Work item
After reading the entries below, report how many lines have the string "tree" in them, giving the number alone.

*****

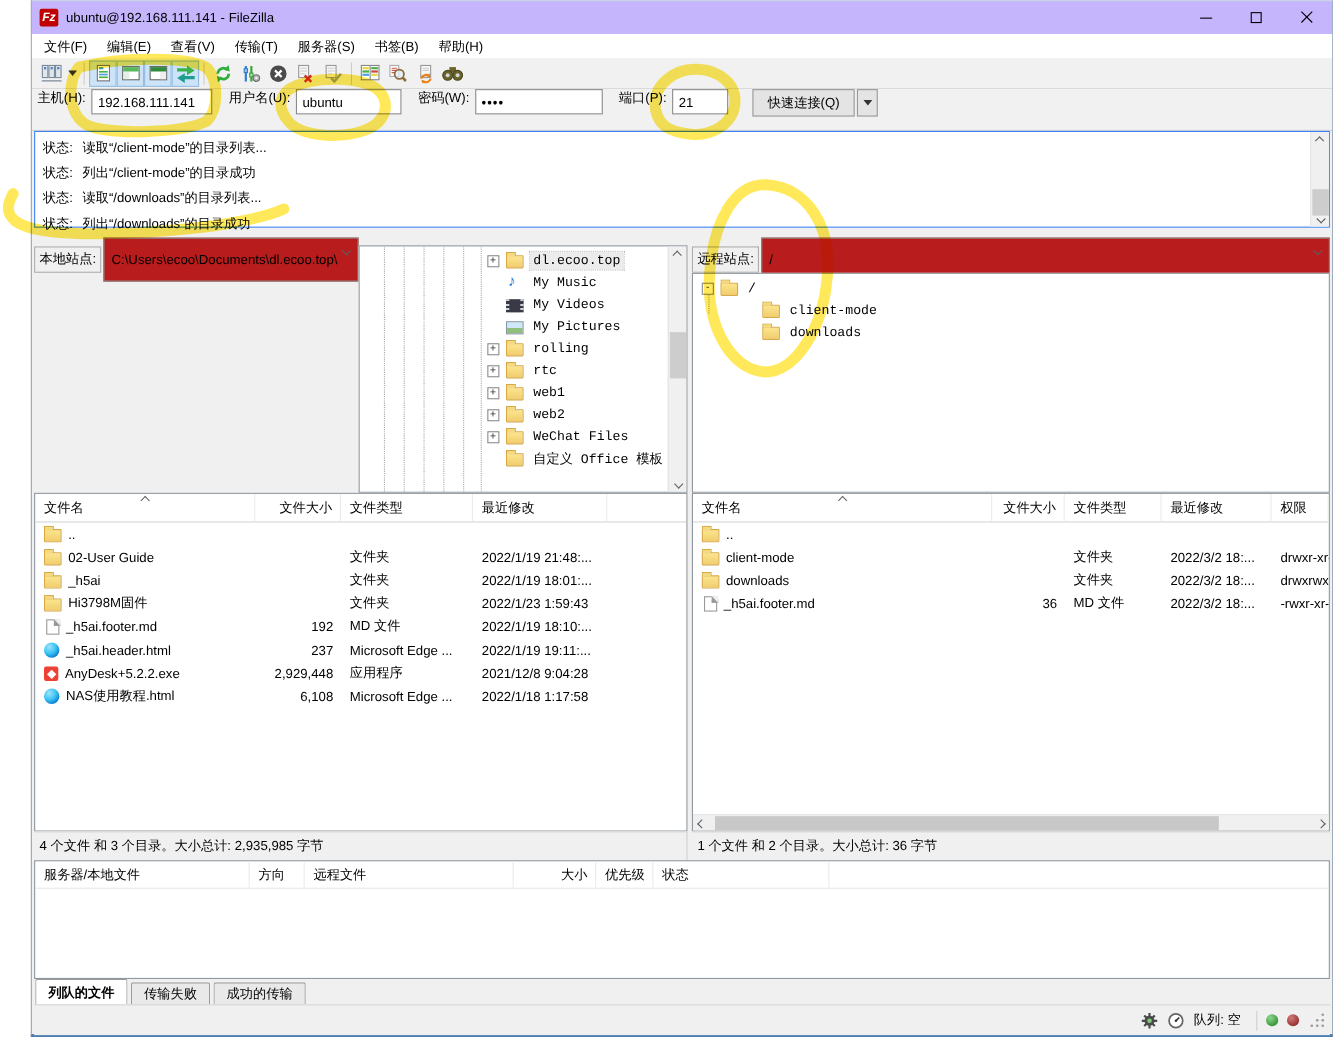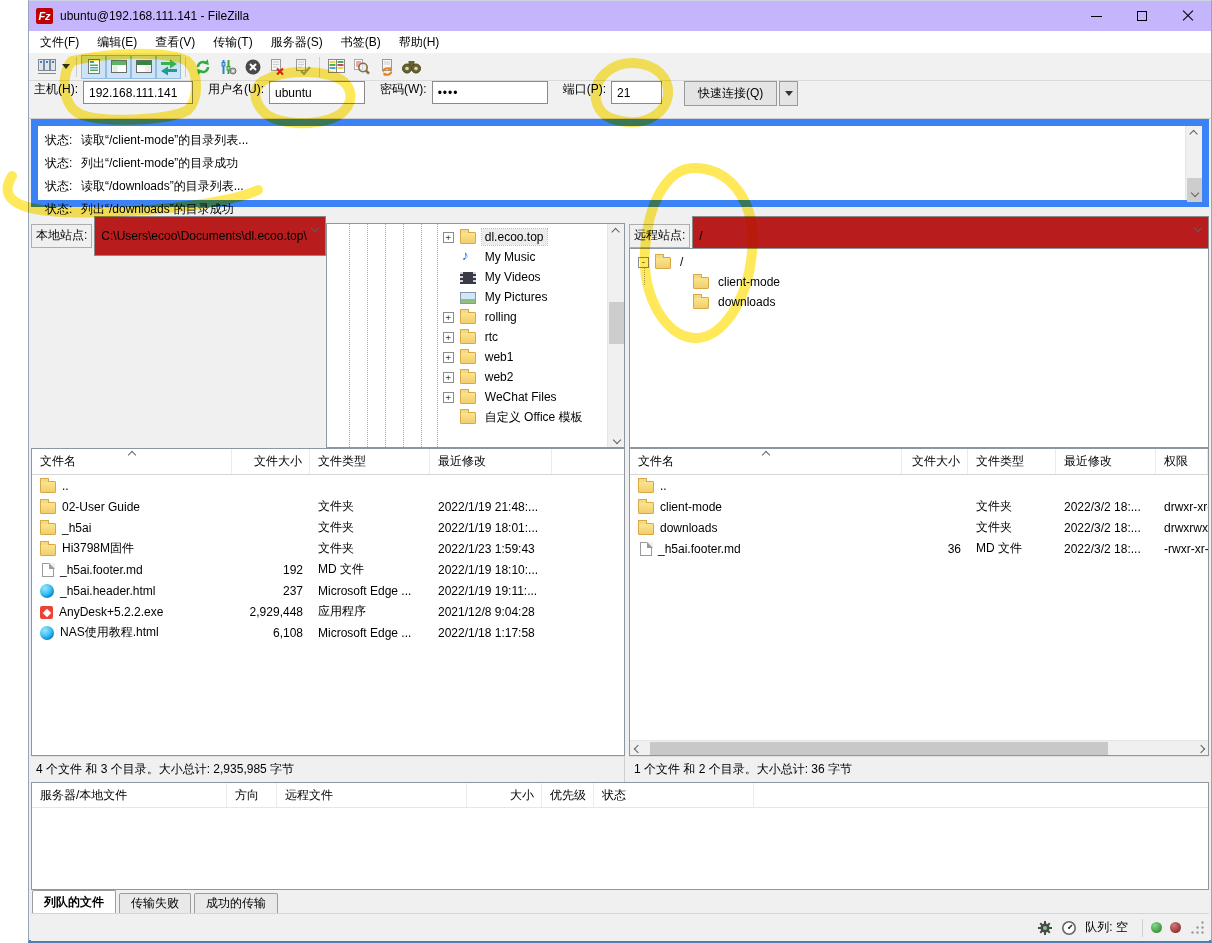--- a/index.html
+++ b/index.html
@@ -56,7 +56,7 @@
     display:flex; align-items:center; justify-content:center; }
   
   .log { position:absolute; top:118px; left:2px; right:2px; height:88px; background:#fff;
-    border:7px solid #3b82f6; padding-top:3px; }
+    border:1px solid #3b82f6; padding-top:3px; }
   .log-line { height:23px; display:flex; align-items:center; padding-left:7px; }
   .log-prefix { width:36px; flex:0 0 auto; }
   

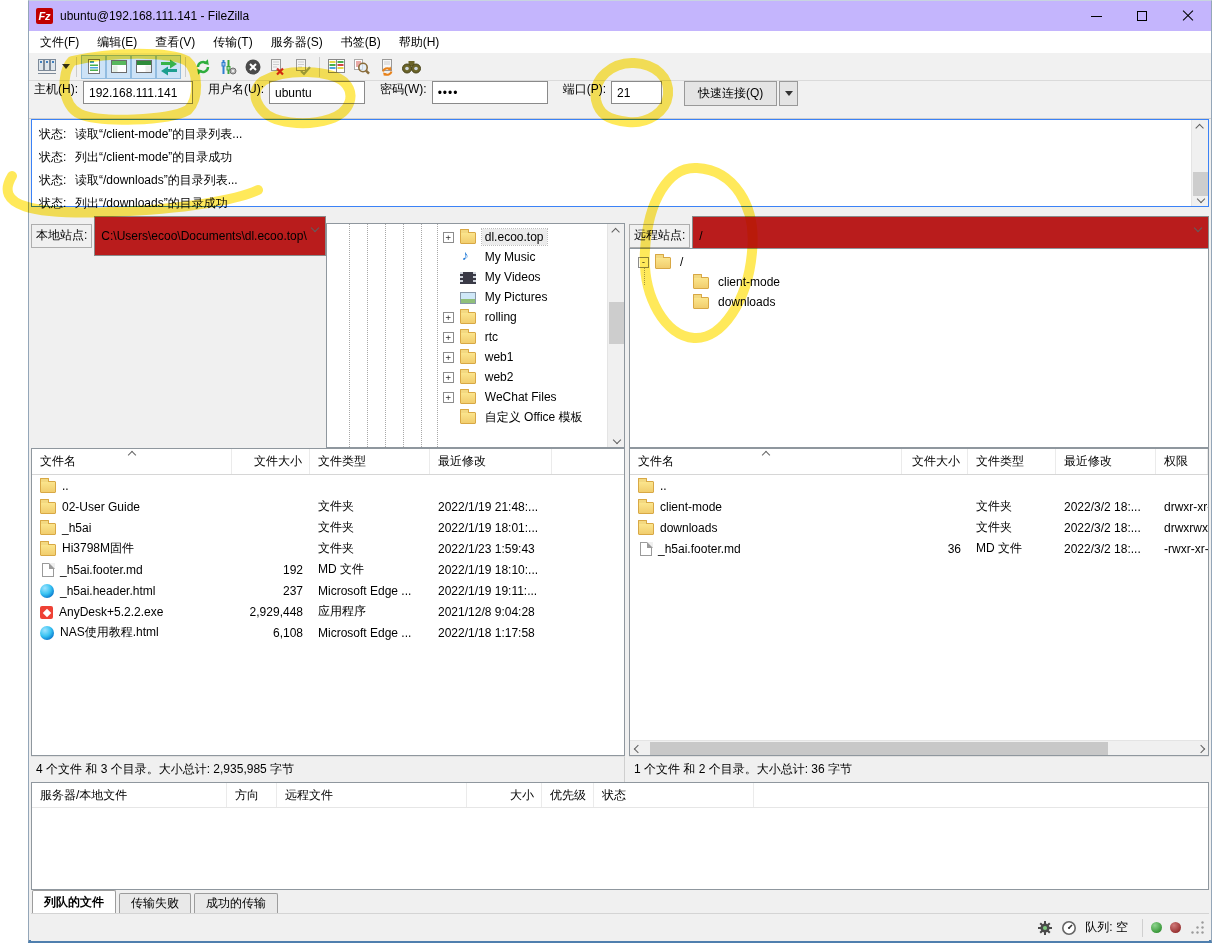--- a/index.html
+++ b/index.html
@@ -88,7 +88,7 @@
     line-height:9px; text-align:center; color:#333; margin-right:6px; flex:0 0 auto;
     font-family:"DejaVu Sans Mono",monospace; }
   .expander:empty { visibility:hidden; }
-  .tree-label { padding:1px 3px; white-space:nowrap; }
+  .tree-label { padding:1px 3px; white-space:nowrap;font-family:Liberation Mono, monospace; }
   .state-selected .tree-label { background:#ececec; outline:1px dotted #bdbdbd; }
   .level-root { padding-left:8px; } .level-child { padding-left:46px; }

*****

Answer to the problem
3